Re: 1001 albums you must hear before you die

DAY 35.
The Beatles...... With The Beatles  (1963)



I was brought up listening to The Beatles, my older brother was mad for them, he had all the singles/albums and even went to see them at The Caird Hall  in 1963.
Years later he confided in me that, although he really did like The Beatles it made it a lot easier with the girls which was an added bonus.

"With The Beatles" was a great listen, you can't beat their harmonies and the covers were done brilliantly imho.

"With The Beatles" will be getting added to my collection as, even though I was only five when it came out, the songs still evoke great memories from my childhood.
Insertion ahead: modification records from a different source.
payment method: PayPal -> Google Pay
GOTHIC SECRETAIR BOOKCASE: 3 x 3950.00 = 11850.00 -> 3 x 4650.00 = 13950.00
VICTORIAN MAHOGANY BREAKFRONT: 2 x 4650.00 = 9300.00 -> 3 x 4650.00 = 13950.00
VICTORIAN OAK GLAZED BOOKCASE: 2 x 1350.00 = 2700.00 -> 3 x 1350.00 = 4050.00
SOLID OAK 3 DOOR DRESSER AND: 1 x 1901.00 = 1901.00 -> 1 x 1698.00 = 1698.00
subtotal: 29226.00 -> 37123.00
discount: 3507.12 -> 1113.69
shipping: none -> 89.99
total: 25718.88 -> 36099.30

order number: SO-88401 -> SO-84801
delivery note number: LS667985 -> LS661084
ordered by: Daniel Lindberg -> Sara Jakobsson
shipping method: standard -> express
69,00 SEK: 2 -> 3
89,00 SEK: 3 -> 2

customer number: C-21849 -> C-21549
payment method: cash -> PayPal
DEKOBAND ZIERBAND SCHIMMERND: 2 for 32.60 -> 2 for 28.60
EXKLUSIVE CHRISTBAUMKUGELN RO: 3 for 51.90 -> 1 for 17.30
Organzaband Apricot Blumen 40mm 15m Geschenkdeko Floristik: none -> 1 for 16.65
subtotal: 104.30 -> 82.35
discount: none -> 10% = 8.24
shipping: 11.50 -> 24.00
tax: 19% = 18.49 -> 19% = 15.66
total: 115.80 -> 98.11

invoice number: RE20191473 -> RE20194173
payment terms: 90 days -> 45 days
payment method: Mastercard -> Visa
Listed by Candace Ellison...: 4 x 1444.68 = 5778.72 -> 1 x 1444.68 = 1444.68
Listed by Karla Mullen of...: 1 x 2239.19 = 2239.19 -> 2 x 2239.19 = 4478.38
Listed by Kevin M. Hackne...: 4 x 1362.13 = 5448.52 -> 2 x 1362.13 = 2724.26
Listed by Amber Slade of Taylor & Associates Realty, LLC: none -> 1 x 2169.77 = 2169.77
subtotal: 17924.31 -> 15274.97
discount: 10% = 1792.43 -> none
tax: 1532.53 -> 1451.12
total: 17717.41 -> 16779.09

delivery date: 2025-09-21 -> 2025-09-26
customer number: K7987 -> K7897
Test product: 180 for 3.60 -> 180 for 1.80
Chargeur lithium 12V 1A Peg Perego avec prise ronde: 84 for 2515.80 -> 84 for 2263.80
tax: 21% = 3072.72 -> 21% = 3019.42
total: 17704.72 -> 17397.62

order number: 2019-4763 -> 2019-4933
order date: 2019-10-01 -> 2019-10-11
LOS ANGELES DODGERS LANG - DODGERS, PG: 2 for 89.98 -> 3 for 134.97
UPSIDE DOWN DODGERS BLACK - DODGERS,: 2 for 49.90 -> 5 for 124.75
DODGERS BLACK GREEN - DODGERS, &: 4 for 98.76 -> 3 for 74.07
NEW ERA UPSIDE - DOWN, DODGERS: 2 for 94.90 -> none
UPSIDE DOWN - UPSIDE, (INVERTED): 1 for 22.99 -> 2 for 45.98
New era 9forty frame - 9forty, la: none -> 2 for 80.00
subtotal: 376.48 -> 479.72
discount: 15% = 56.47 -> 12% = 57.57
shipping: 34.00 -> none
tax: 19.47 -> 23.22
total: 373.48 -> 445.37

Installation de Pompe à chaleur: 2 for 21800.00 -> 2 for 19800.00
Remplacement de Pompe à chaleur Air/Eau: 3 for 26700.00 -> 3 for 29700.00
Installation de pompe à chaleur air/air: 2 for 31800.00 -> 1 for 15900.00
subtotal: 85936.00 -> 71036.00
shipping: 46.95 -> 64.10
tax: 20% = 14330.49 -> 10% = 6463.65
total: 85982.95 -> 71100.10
Friday 22nd November, 1963 is still remembered by many, who lived through it as the day that President John F. Kennedy was assassinated in Dallas, Texas. Earlier on that eventful day, Parlophone had released the Beatles' second album.
With The Beatles carried on where Please Please Me had left off, melding more Lennon-McCartney originals with further highlights from their stage set.
It also included the song-writing debut of their twenty-year old, Lead Guitarist, George Harrison.
While the majority of their debut album had been completed in one day, The Beatles had to record their second release in-between other engagements that included, concert tours, numerous radio and TV performances (including the prestigious Sunday Night At The London Palladium) and their first international tour to Sweden.
It was around this time that the term "Beatlemania" was first coined and this was very much in evidence when they took part in that year's Royal Variety Performance in the presence of Her Majesty Queen Elizabeth, The Queen Mother and Princess Margaret.
If that wasn't enough they also had to write, record and promote three new 45's all of which reached the no.1 spot in the UK charts.None of the tracks from With The Beatles was released as a single in the UK and the distinctive black and white cover shot by Robert Freeman also broke new ground for a pop album.
With The Beatles shot to No. 1 in the Britain replacing Please Please Me and remained there for 21 of the 51 weeks it spent in the Top Twenty.
Like Please Please Me it didn't receive a US release until 1987 but the cover shot was used on their debut album for Capitol Records "Meet The Beatles" - which also included nine of the tracks from the British release plus three other songs including their first US hit - "I Want To Hold Your Hand".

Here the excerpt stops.